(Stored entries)

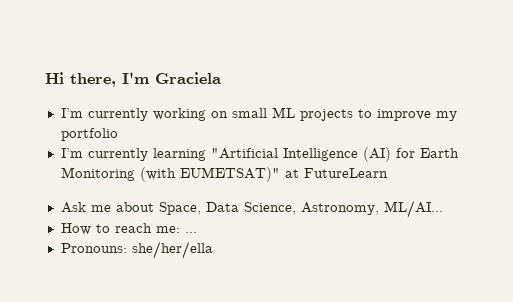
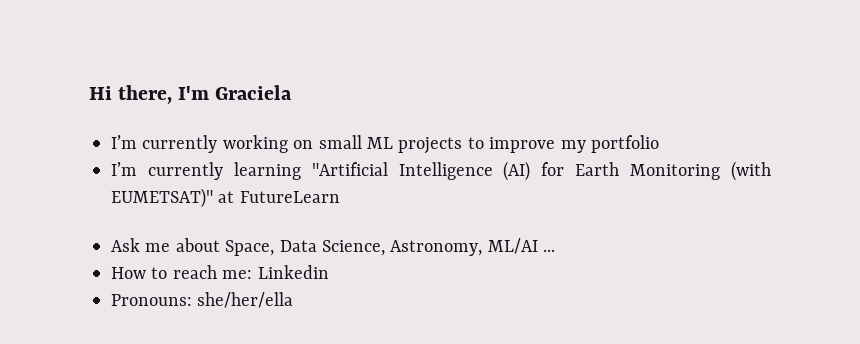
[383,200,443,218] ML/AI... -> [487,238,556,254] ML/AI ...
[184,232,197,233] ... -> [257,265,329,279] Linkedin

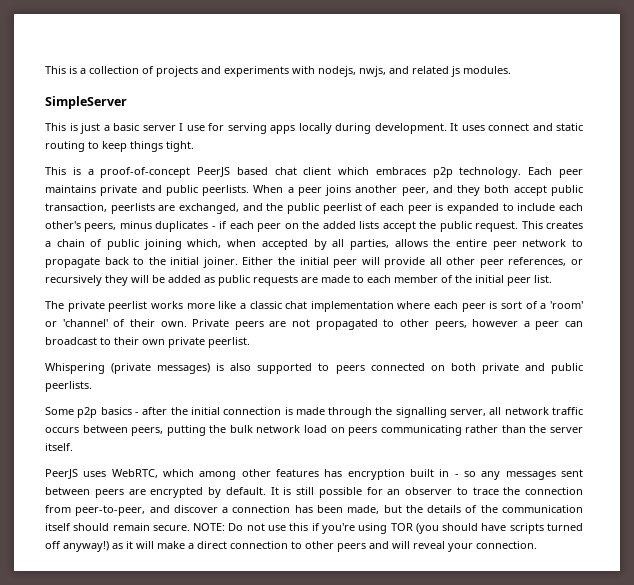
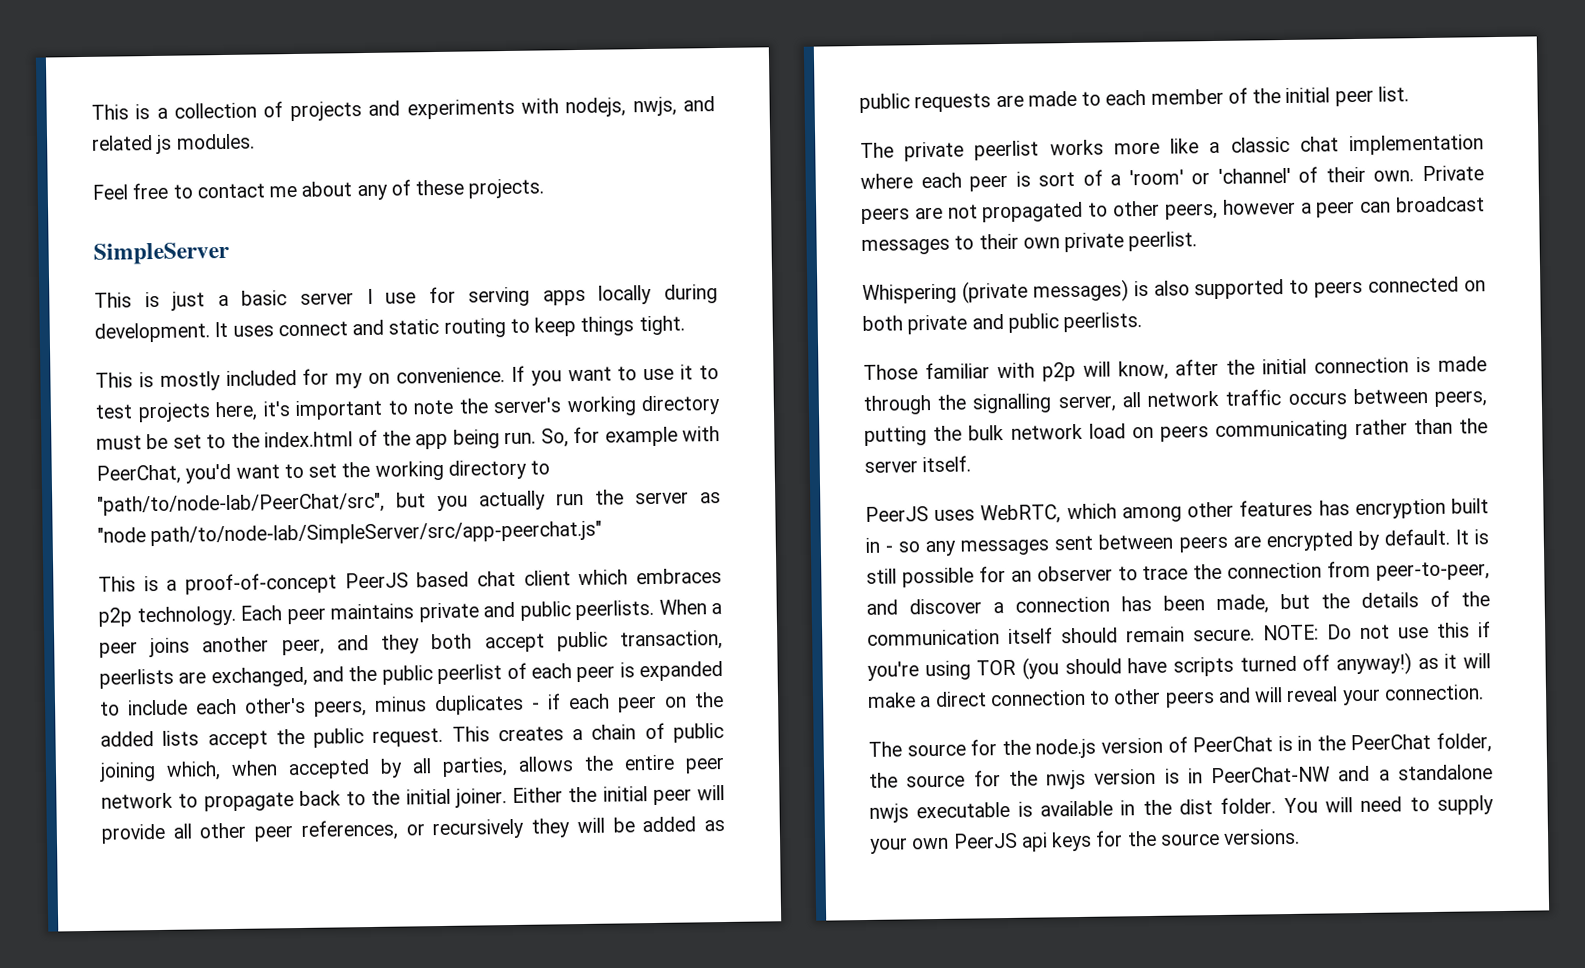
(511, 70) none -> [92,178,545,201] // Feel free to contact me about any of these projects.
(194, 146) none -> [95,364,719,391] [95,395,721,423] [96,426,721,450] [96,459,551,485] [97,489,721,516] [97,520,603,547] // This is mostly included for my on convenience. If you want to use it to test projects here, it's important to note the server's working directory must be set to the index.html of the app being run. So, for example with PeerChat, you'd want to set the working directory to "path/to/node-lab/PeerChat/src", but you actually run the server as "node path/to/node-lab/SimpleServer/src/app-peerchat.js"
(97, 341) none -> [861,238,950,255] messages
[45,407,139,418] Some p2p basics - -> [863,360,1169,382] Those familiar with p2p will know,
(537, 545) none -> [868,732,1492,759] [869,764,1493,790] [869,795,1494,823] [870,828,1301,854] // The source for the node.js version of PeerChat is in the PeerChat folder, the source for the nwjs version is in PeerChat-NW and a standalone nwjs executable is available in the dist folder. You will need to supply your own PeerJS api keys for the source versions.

**WORK ITEM:** A word-for-word retyping of every record is required, without the pictures.

**YOUR RESPONSE:**
[383,200,443,218] ML/AI... -> [487,238,556,254] ML/AI ...
[184,232,197,233] ... -> [257,265,329,279] Linkedin

(511, 70) none -> [92,178,545,201] // Feel free to contact me about any of these projects.
(194, 146) none -> [95,364,719,391] [95,395,721,423] [96,426,721,450] [96,459,551,485] [97,489,721,516] [97,520,603,547] // This is mostly included for my on convenience. If you want to use it to test projects here, it's important to note the server's working directory must be set to the index.html of the app being run. So, for example with PeerChat, you'd want to set the working directory to "path/to/node-lab/PeerChat/src", but you actually run the server as "node path/to/node-lab/SimpleServer/src/app-peerchat.js"
(97, 341) none -> [861,238,950,255] messages
[45,407,139,418] Some p2p basics - -> [863,360,1169,382] Those familiar with p2p will know,
(537, 545) none -> [868,732,1492,759] [869,764,1493,790] [869,795,1494,823] [870,828,1301,854] // The source for the node.js version of PeerChat is in the PeerChat folder, the source for the nwjs version is in PeerChat-NW and a standalone nwjs executable is available in the dist folder. You will need to supply your own PeerJS api keys for the source versions.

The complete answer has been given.